I might have written my last project in Python rather than Go. Go is a great language in its niche, but it's overkill for a run-of-the-mill web CRUD API on a low-traffic site. Flask or Django would have got the project done in half the time. The front end was in React, which was fun, but I was still climbing the learning curve and made a few mistakes I wouldn't have made today.
Same experience here. Prototyping in Python remains faster. The possibility to inspect variables on the go in a notebook are an invaluable feature of this programming language. Afterwards you can always implement the time critical components in Go.
Better structure, different (better/smaller) deps, and much different code I'll never do now that it works already. I'm thinking of re-doing the whole project once it can be called a `full` version, but that probably won't happen as 'hey, if it works...'.

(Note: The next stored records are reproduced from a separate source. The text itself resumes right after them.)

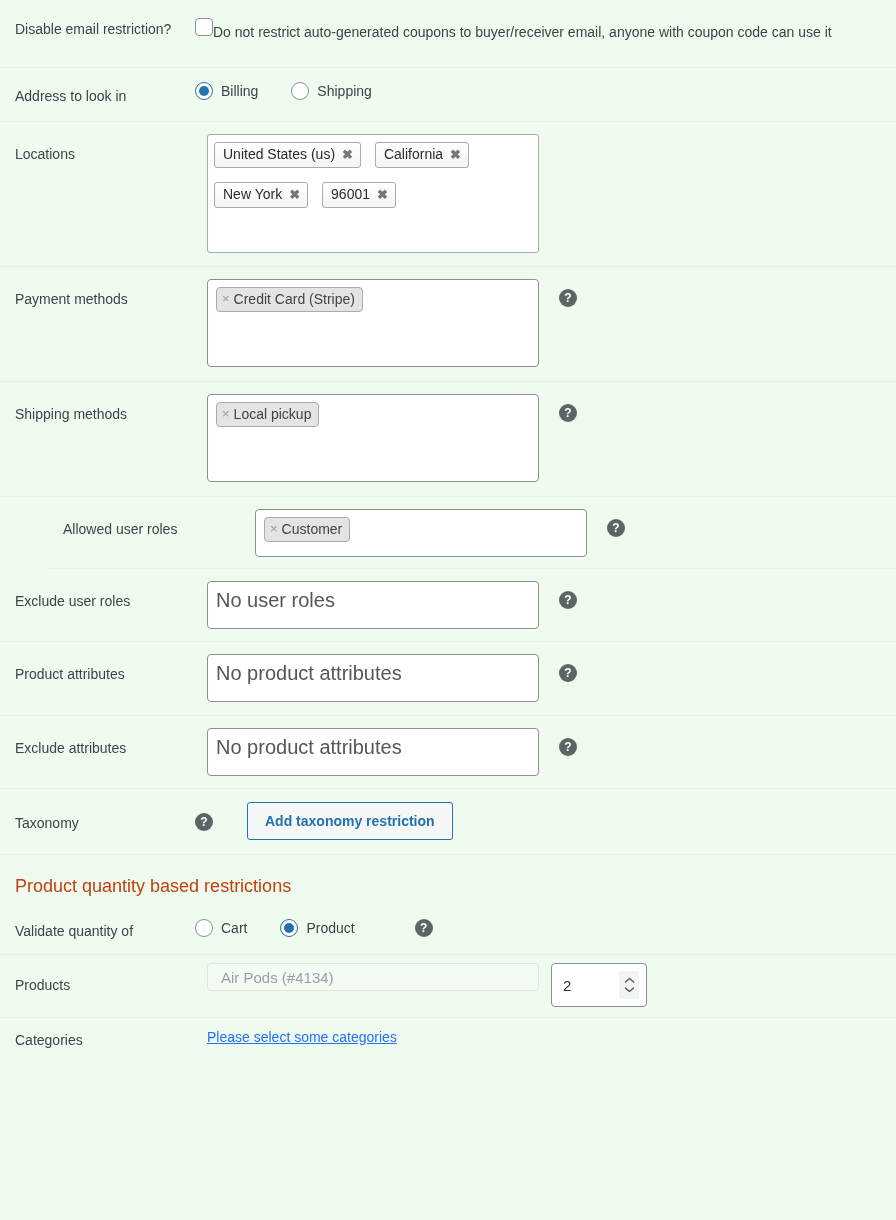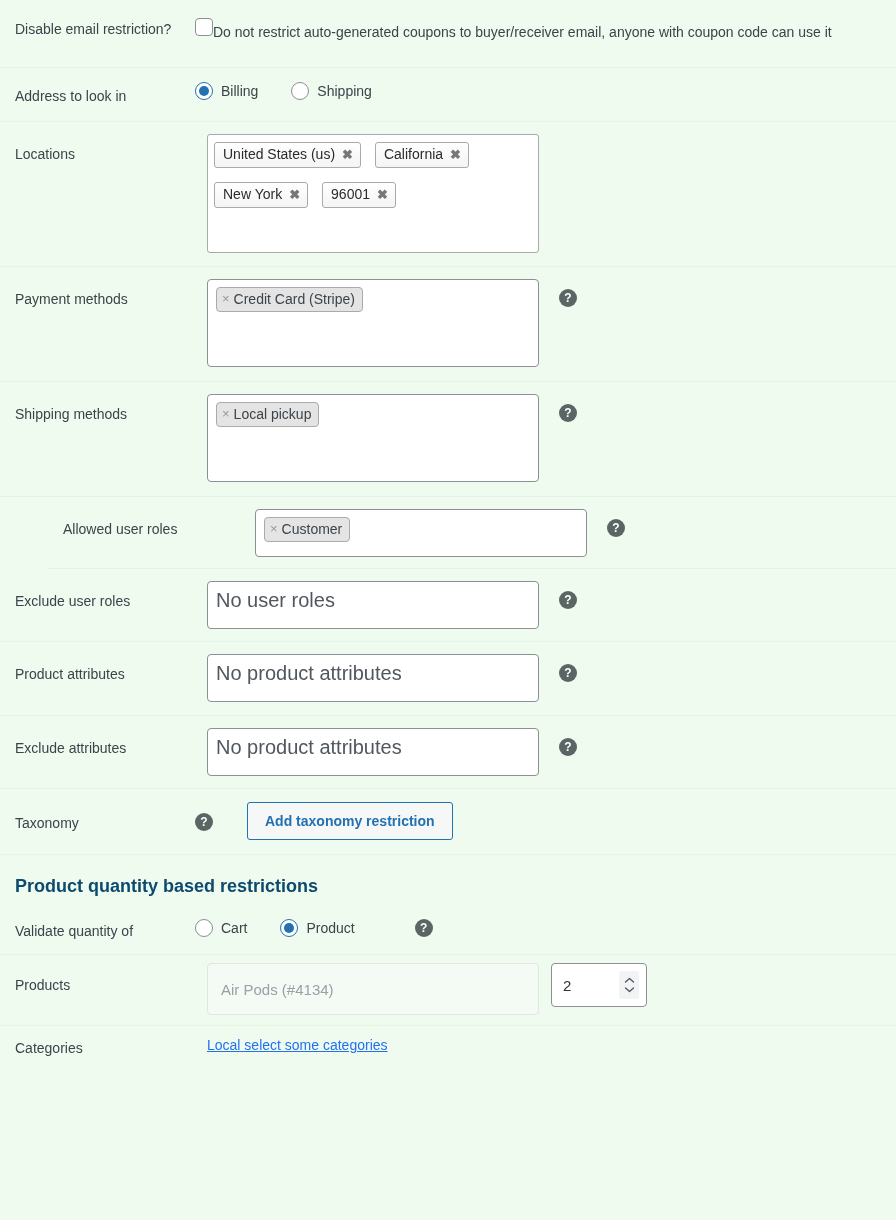--- a/index.html
+++ b/index.html
@@ -205,8 +205,8 @@
   .section-head {
     padding: 21px 15px 9px 15px;
     font-size: 18px;
-    font-weight: bold;
-    color: #0c4a6e;
+    font-weight: normal;
+    color: #c2410c;
     border-bottom: none;
   }
 

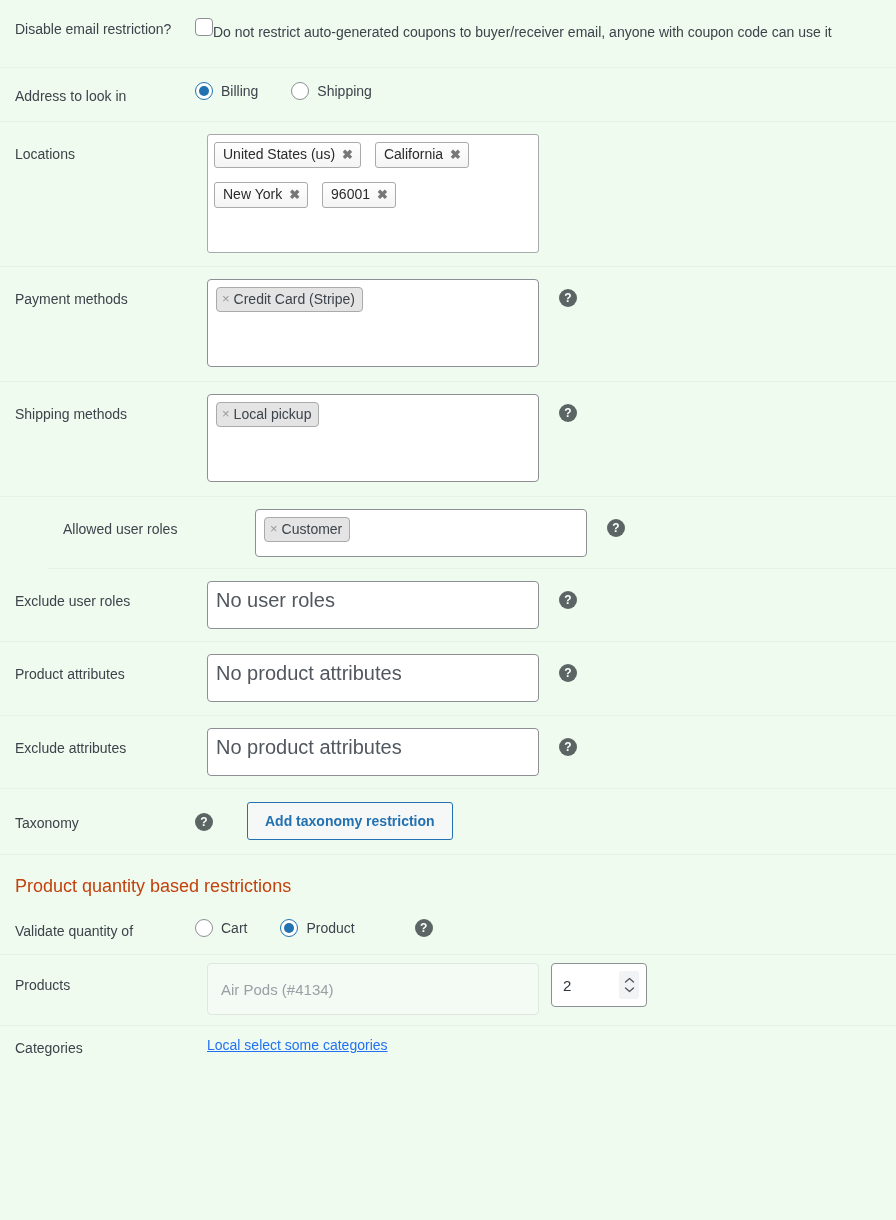--- a/index.html
+++ b/index.html
@@ -219,7 +219,7 @@
   .row-products .lbl { padding-top: 12px; }
   .prod-input {
     width: 332px;
-    height: 52px;
+    height: 28px;
     box-sizing: border-box;
     margin-left: 12px;
     border: 1px solid #dfe7df;

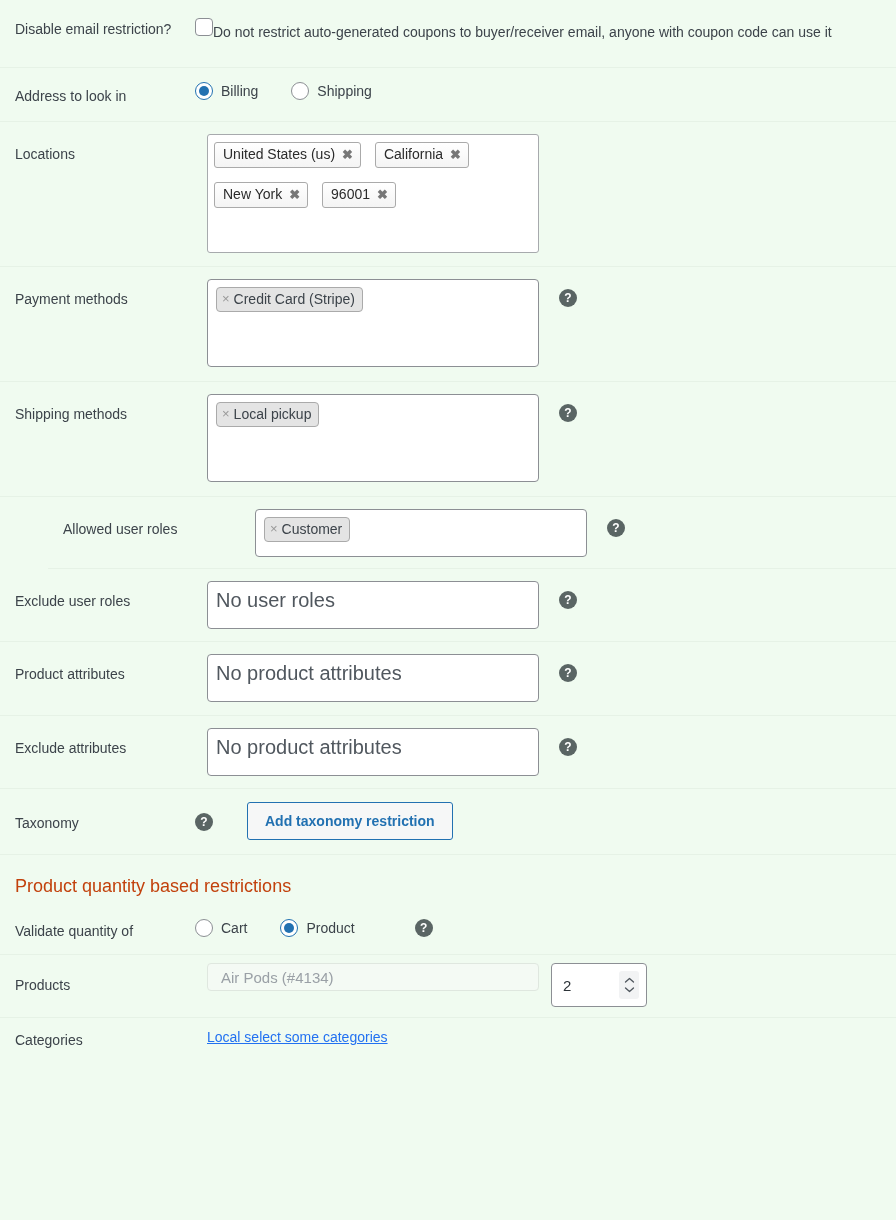--- a/index.html
+++ b/index.html
@@ -458,7 +458,7 @@
   <div class="row row-categories">
     <div class="lbl">Categories</div>
     <div class="fld">
-      <a class="cat-link">Local select some categories</a>
+      <a class="cat-link">Please select some categories</a>
     </div>
   </div>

Probably add a couple more subdirectories. Now that I have a fair few files I want to go back in time and put the source under src/ (but at the same time I hate that). At least I had the sense to use some subdirs for slightly separate components. Also, I want to import some third-party code which needs to be kept somewhere.
My project is built with ReactJS. I'd have started with TypeScript I think. I'd like to switch but I bet there would be enough errors and pain not warrant the change at this point.
Have written agreement that any furthet change will be charged extra.
After that start write a code.
Instead of standalone app create web app with thin client for workstation.